MATERIAL PROVIDED
==============================

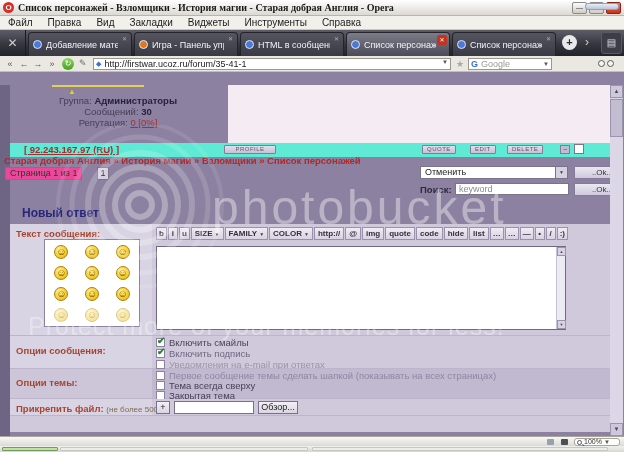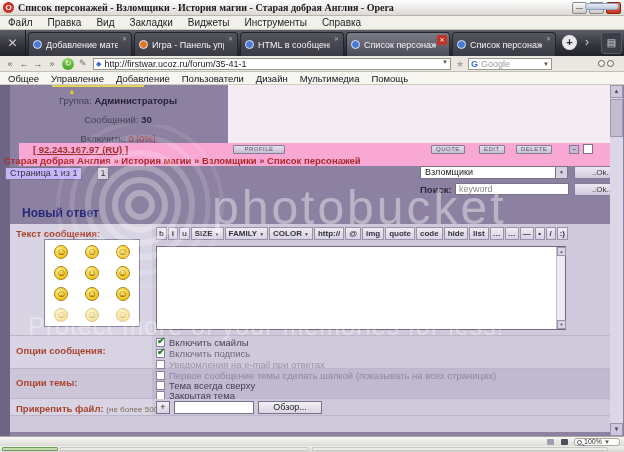"Общее" div.adminbar { html: <div> <span>Общее</span> <span>Управление</span> <span>Добавление</span> <span>Пользователи</span> <span>Дизайн</span> <span>Мультимедиа</span> <span>Помощь</span> </div> -> none }
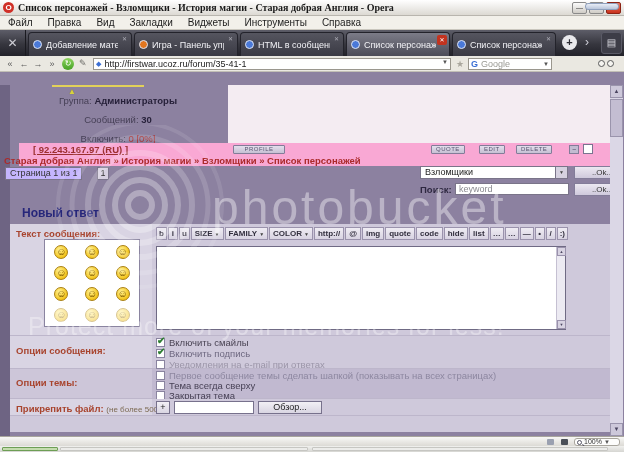"Сообщений: 30" .uline { margin-top: 8px -> none }
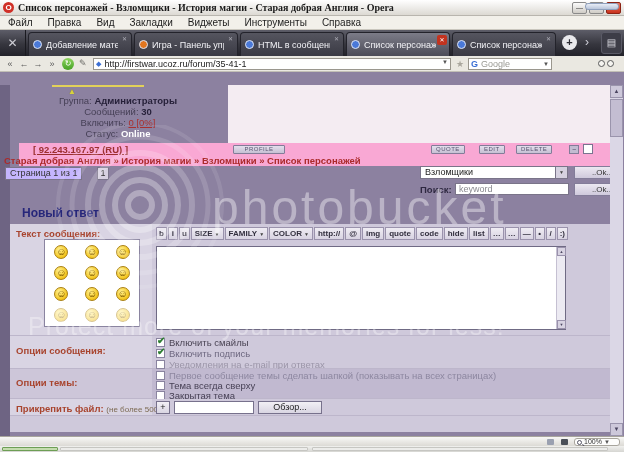"Включить:" span.lab { text: Включить -> Репутация }
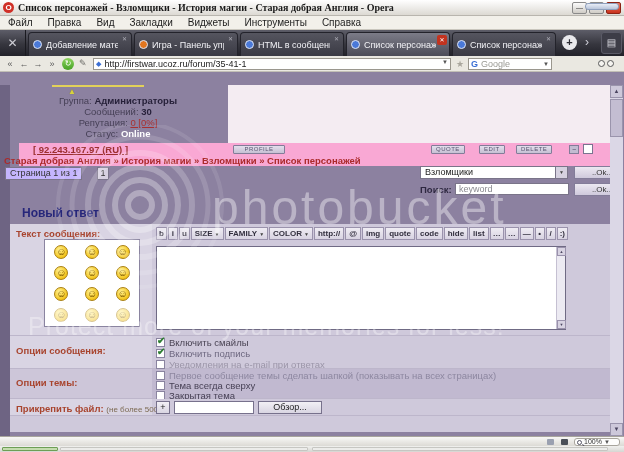"Статус: Online" div.uline { html: <div> <span>Статус:</span> <span>Online</span> </div> -> none }
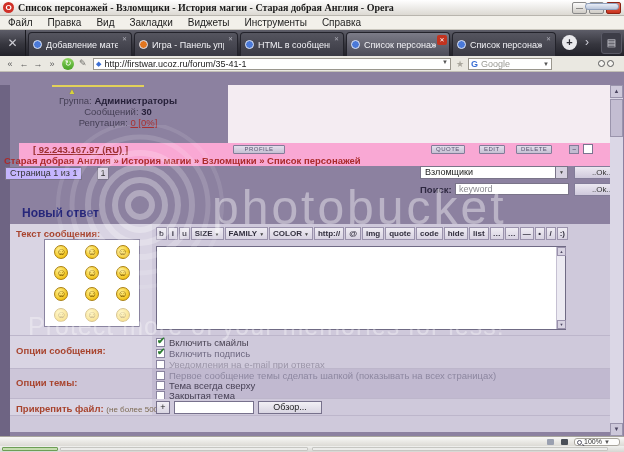"[ 92.243.167.97 (RU) ]" .ipband { background: #f9a8d4 -> #5eead4; height: 23px -> 14px; left: 19px -> 10px }
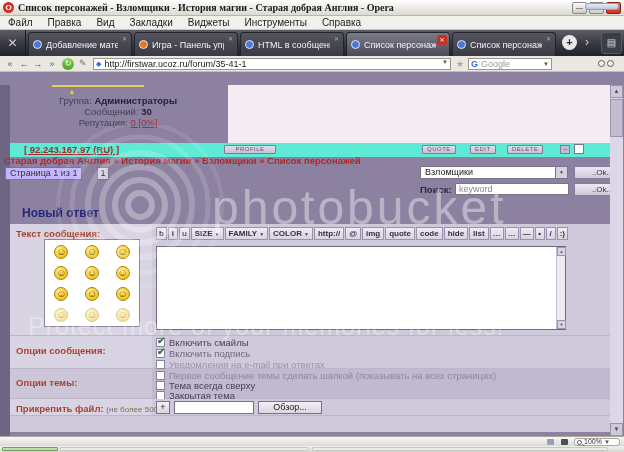"Страница 1 из 1" .pagerbox { background: #c4b5fd -> #ec4899 }
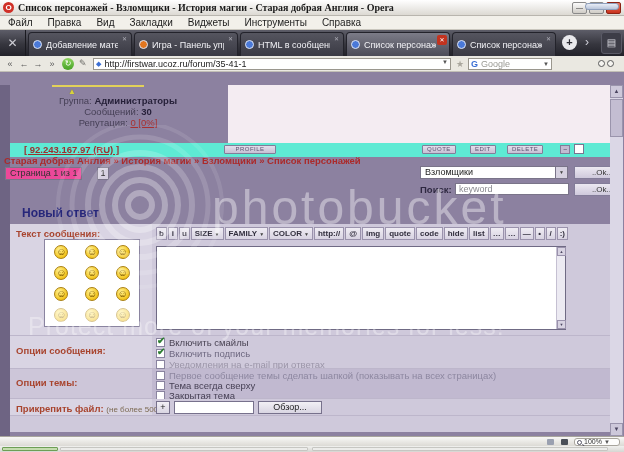"Взломщики" span { text: Взломщики -> Отменить }
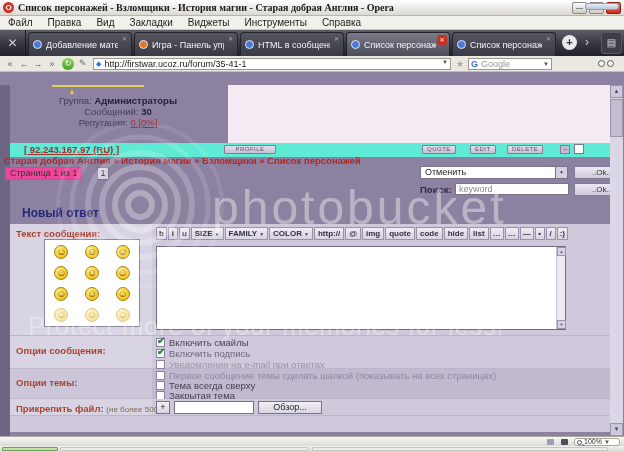"Обзор..." span.formbtn { width: 64px -> 40px }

==============================

Copy out all the entries precisely. No images.

SOLUTION TO THIS TASK
"Общее" div.adminbar { html: <div> <span>Общее</span> <span>Управление</span> <span>Добавление</span> <span>Пользователи</span> <span>Дизайн</span> <span>Мультимедиа</span> <span>Помощь</span> </div> -> none }
"Сообщений: 30" .uline { margin-top: 8px -> none }
"Включить:" span.lab { text: Включить -> Репутация }
"Статус: Online" div.uline { html: <div> <span>Статус:</span> <span>Online</span> </div> -> none }
"[ 92.243.167.97 (RU) ]" .ipband { background: #f9a8d4 -> #5eead4; height: 23px -> 14px; left: 19px -> 10px }
"Страница 1 из 1" .pagerbox { background: #c4b5fd -> #ec4899 }
"Взломщики" span { text: Взломщики -> Отменить }
"Обзор..." span.formbtn { width: 64px -> 40px }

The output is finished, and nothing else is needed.